Describing data with XML has become very popular, and now all types of data are being represented using XML’s familiar tag-based language. However, there are some pieces of data that can have problems when represented using XML. Here we look at some of those pitfalls.

And, and, and…
The ampersand is a very common character in the English language. Companies use ampersands frequently in their corporate and product names. Unfortunately, XML views the ampersand differently than it does other characters. To the XML parser, the ampersand indicates that what follows is an entity that needs to be parsed into some other piece of data. As such, a “naked” ampersand cannot be reliably employed within XML-tagged content. Below, we will discuss how the ampersand is used to divide content and descriptor tags within XML, and then we will illustrate how you can successfully display ampersands within content data.

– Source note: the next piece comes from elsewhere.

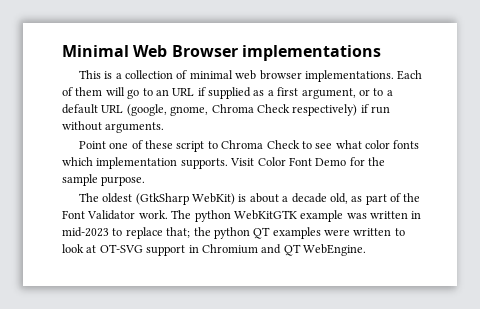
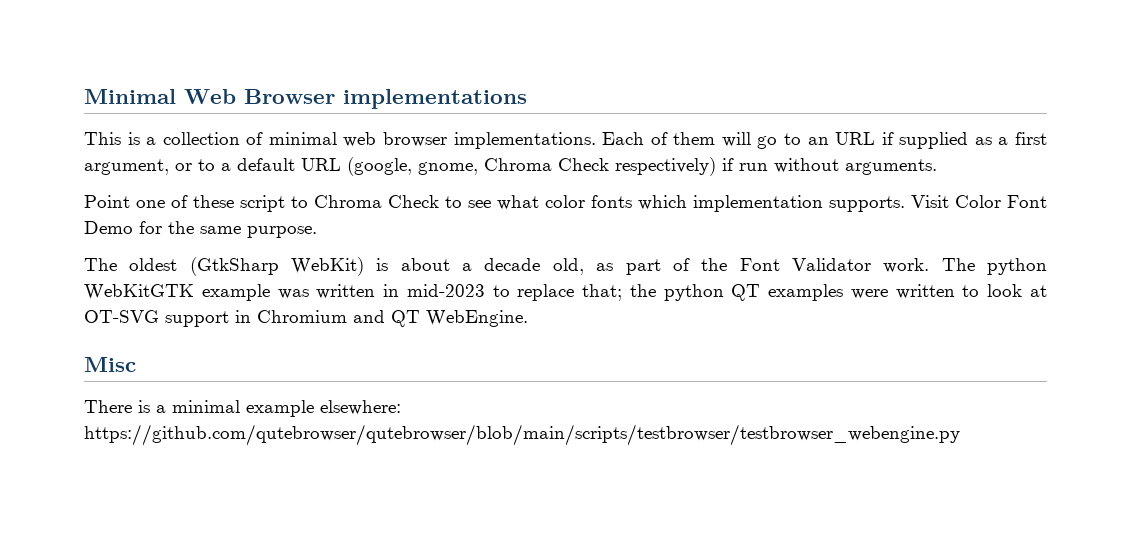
- Visit Color Font Demo for the sample purpose.
+ Visit Color Font Demo for the same purpose.
+ Misc
+ There is a minimal example elsewhere: https://github.com/qutebrowser/qutebrowser/blob/main/scripts/testbrowser/testbrowser_webengine.py

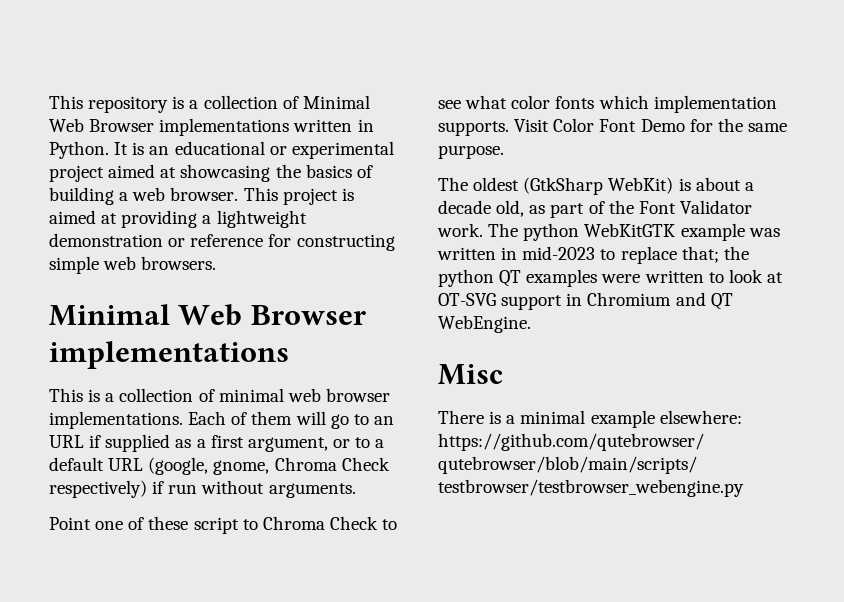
+ This repository is a collection of Minimal Web Browser implementations written in Python. It is an educational or experimental project aimed at showcasing the basics of building a web browser. This project is aimed at providing a lightweight demonstration or reference for constructing simple web browsers.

The most common applications of ampersands are to provide the capability to include greater-than and less-than characters in the XML data. For example, suppose our XML data contains a string that looks like this:
C:\>dir

This is obviously showing the DOS command for performing a directory listing. It’s possible that this piece of data would be included in an XML-based DOS tutorial document. If we put this into an XML context now, we would end up with something like this:
<DirectoryCommand>C:\>dir</DirectoryCommand>

Because the data contains a greater-than character, the parser may get confused as to which greater-than character is the true terminator of the DirectoryCommand tag. The way to get around this problem is to use an “escape sequence” that will describe the greater-than character without actually putting one in the XML. This is accomplished using the ampersand.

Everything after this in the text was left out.